(Listed entries Opens)

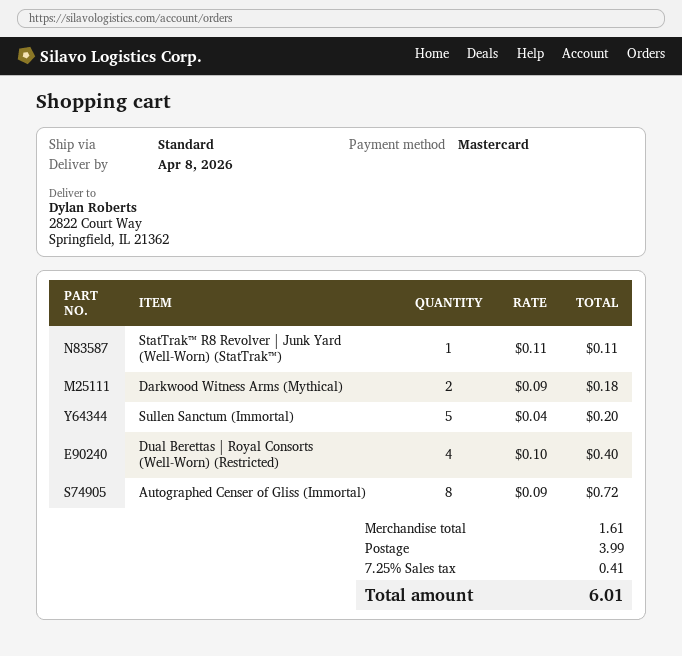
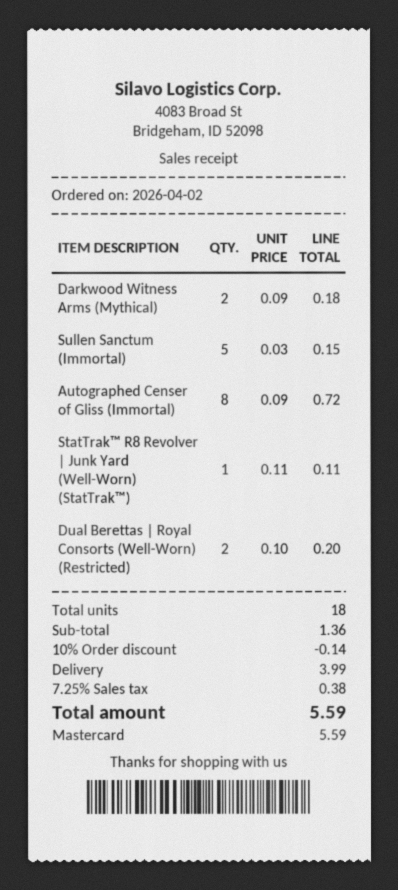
Sullen Sanctum (Immortal): 5 x 0.04 = 0.20 -> 5 x 0.03 = 0.15
Dual Berettas | Royal Consorts (Well-Worn) (Restricted): 4 x 0.10 = 0.40 -> 2 x 0.10 = 0.20
subtotal: 1.61 -> 1.36
discount: none -> 10% = 0.14
tax: 7.25% = 0.41 -> 7.25% = 0.38
total: 6.01 -> 5.59

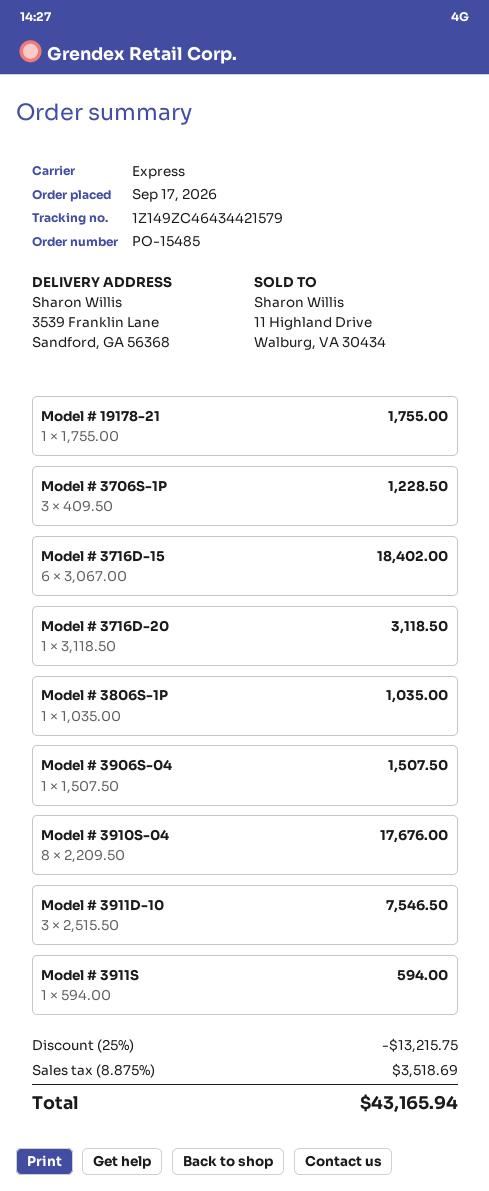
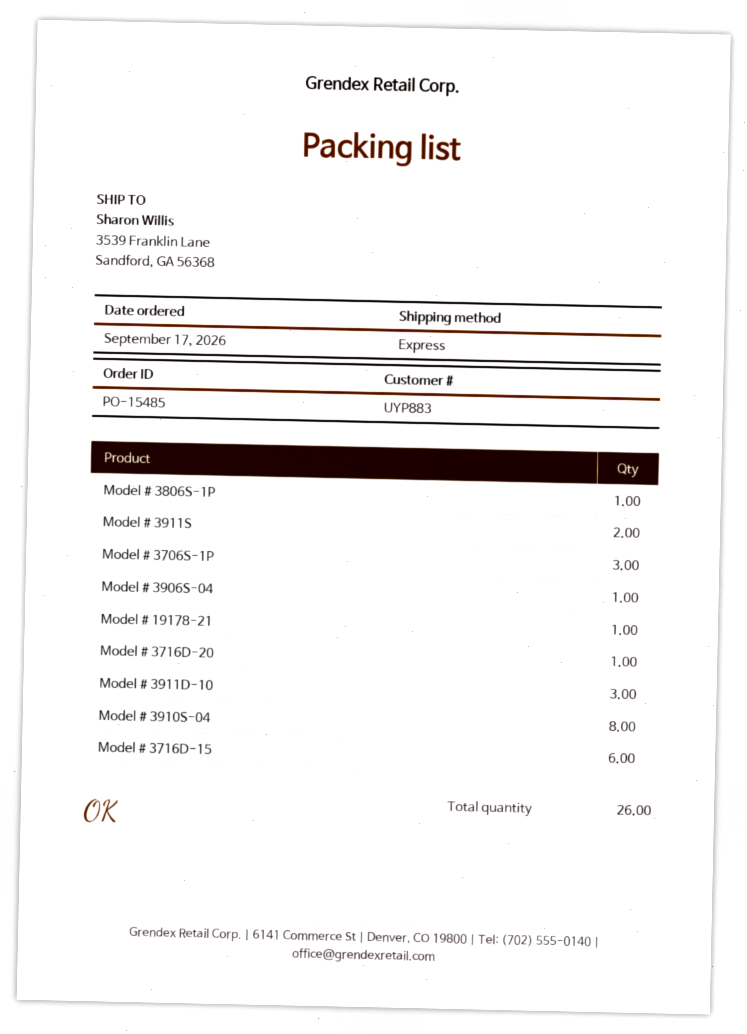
Model # 3911S: 1 -> 2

(Listed entries Closes)

Exercise brief ▸
In your copy of the listing above, every line must match exactly and no picture may appear.

Response to the exercise ▸
Sullen Sanctum (Immortal): 5 x 0.04 = 0.20 -> 5 x 0.03 = 0.15
Dual Berettas | Royal Consorts (Well-Worn) (Restricted): 4 x 0.10 = 0.40 -> 2 x 0.10 = 0.20
subtotal: 1.61 -> 1.36
discount: none -> 10% = 0.14
tax: 7.25% = 0.41 -> 7.25% = 0.38
total: 6.01 -> 5.59

Model # 3911S: 1 -> 2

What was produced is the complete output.